[Items from a dataset]
* * * *

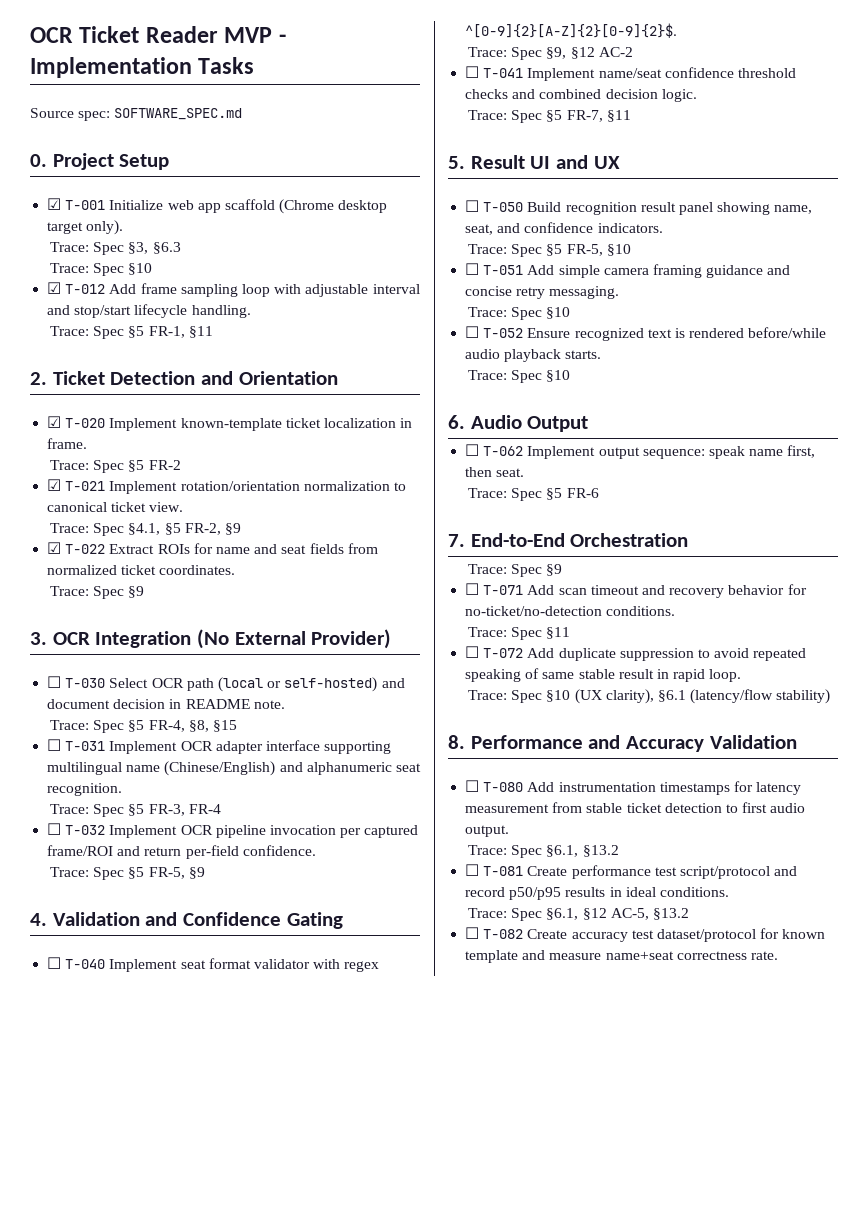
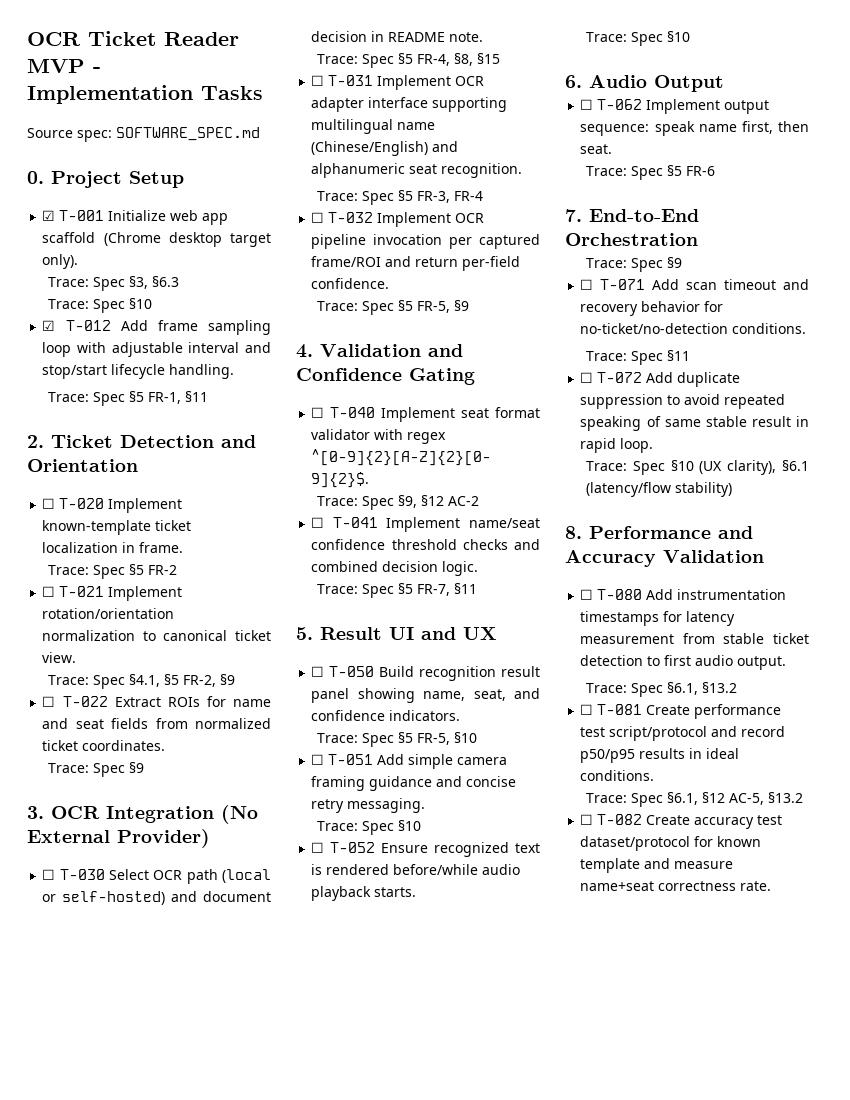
- ☑ T-020 Implement known-template ticket localization in frame.
+ ☐ T-020 Implement known-template ticket localization in frame.
- ☑ T-021 Implement rotation/orientation normalization to canonical ticket view.
+ ☐ T-021 Implement rotation/orientation normalization to canonical ticket view.
- ☑ T-022 Extract ROIs for name and seat fields from normalized ticket coordinates.
+ ☐ T-022 Extract ROIs for name and seat fields from normalized ticket coordinates.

* * * *

From the records, copy out each line that includes the string "normalization".

SOLUTION FOR THIS EXERCISE =>
- ☑ T-021 Implement rotation/orientation normalization to canonical ticket view.
+ ☐ T-021 Implement rotation/orientation normalization to canonical ticket view.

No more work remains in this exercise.